#### [TASK GOAL]
The records below need to be set down again exactly; their images stay out.

============================================================

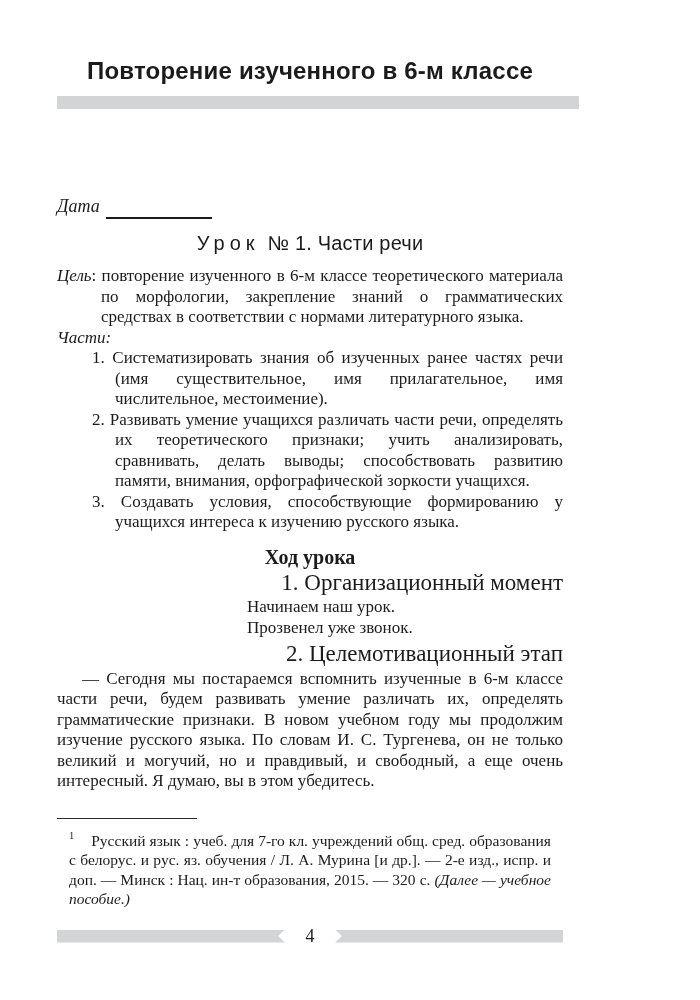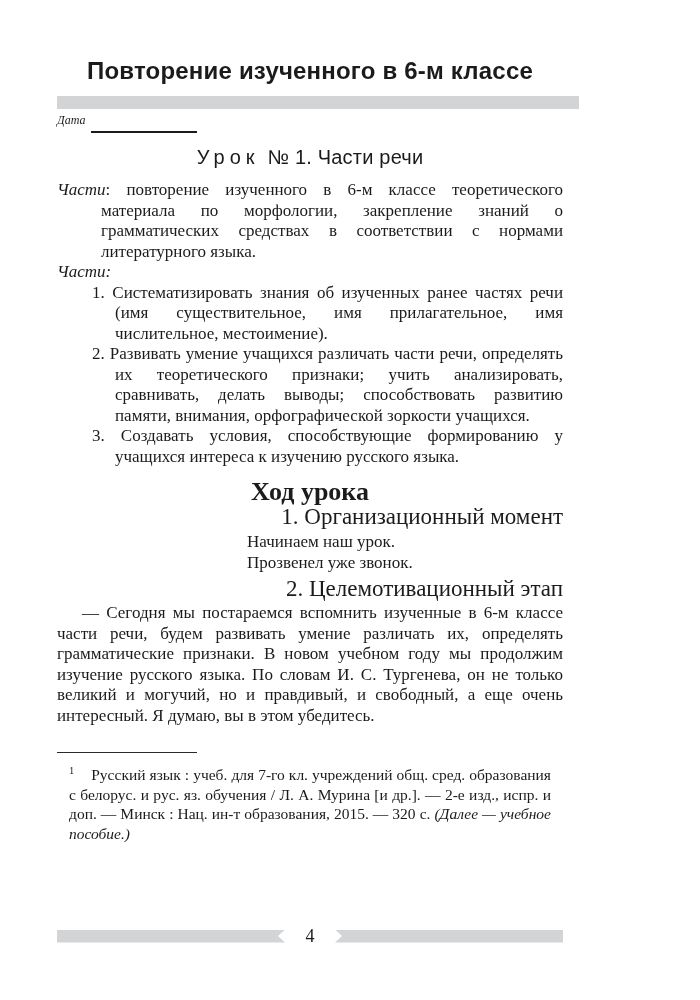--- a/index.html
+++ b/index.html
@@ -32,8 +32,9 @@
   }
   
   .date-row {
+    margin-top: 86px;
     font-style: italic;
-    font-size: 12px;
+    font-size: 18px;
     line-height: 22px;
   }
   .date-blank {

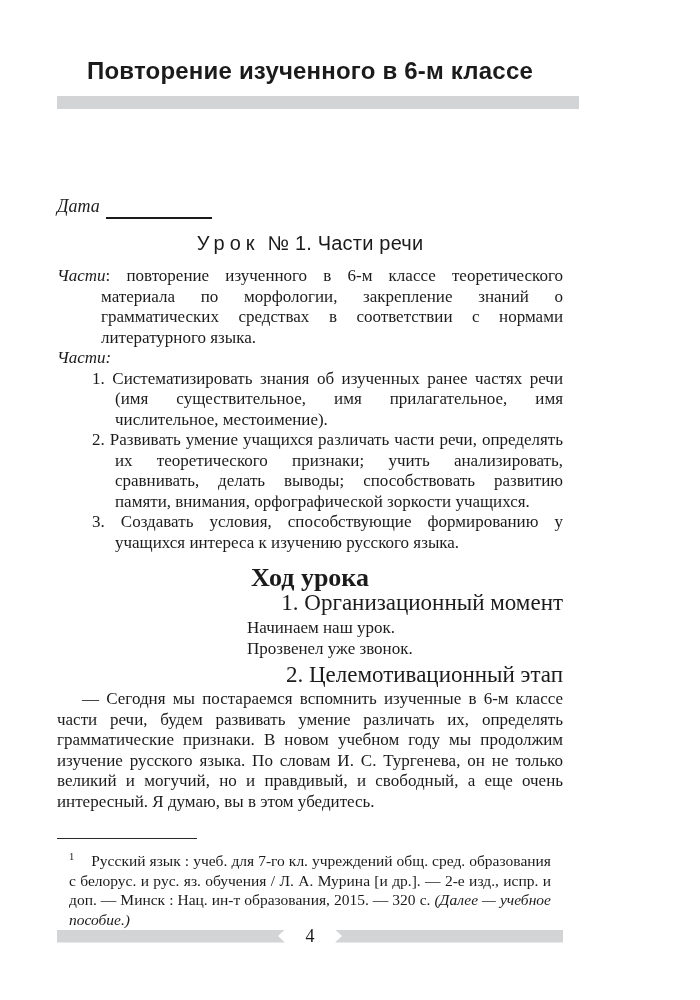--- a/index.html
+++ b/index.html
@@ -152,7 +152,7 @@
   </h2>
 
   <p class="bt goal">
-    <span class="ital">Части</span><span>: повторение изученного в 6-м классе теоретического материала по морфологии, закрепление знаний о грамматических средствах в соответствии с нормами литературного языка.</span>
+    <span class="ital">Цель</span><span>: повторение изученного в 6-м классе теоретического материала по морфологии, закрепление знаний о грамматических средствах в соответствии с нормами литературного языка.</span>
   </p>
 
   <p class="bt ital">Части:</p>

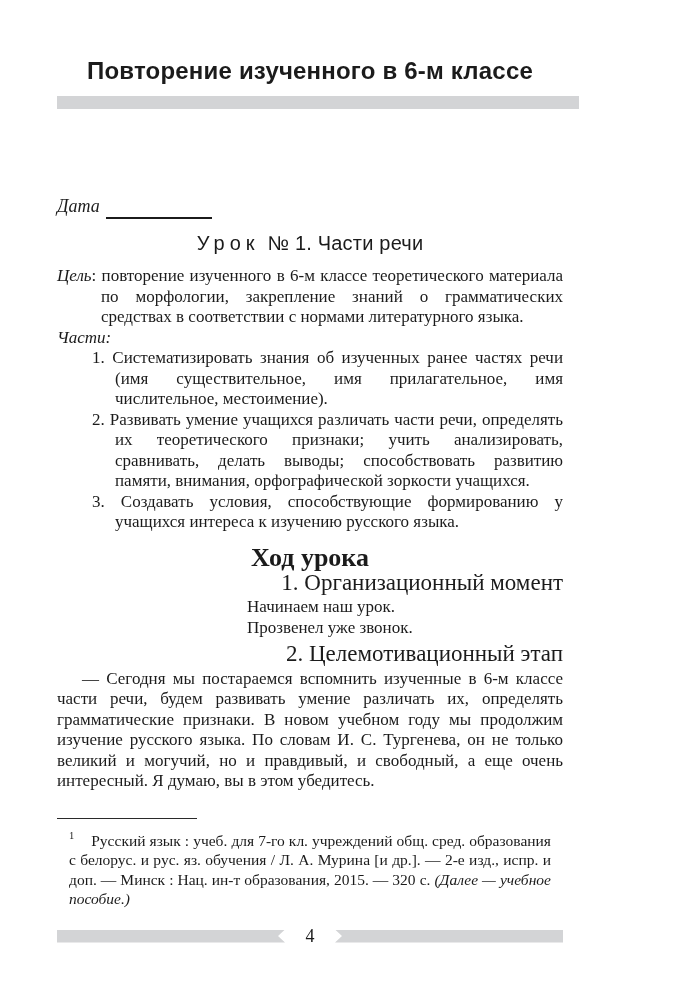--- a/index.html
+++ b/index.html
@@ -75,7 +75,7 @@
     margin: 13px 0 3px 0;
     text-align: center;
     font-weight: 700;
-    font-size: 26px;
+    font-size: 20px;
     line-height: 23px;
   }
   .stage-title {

============================================================

#### [EXERCISE RESPONSE]
--- a/index.html
+++ b/index.html
@@ -32,8 +32,9 @@
   }
   
   .date-row {
+    margin-top: 86px;
     font-style: italic;
-    font-size: 12px;
+    font-size: 18px;
     line-height: 22px;
   }
   .date-blank {

--- a/index.html
+++ b/index.html
@@ -152,7 +152,7 @@
   </h2>
 
   <p class="bt goal">
-    <span class="ital">Части</span><span>: повторение изученного в 6-м классе теоретического материала по морфологии, закрепление знаний о грамматических средствах в соответствии с нормами литературного языка.</span>
+    <span class="ital">Цель</span><span>: повторение изученного в 6-м классе теоретического материала по морфологии, закрепление знаний о грамматических средствах в соответствии с нормами литературного языка.</span>
   </p>
 
   <p class="bt ital">Части:</p>

--- a/index.html
+++ b/index.html
@@ -75,7 +75,7 @@
     margin: 13px 0 3px 0;
     text-align: center;
     font-weight: 700;
-    font-size: 26px;
+    font-size: 20px;
     line-height: 23px;
   }
   .stage-title {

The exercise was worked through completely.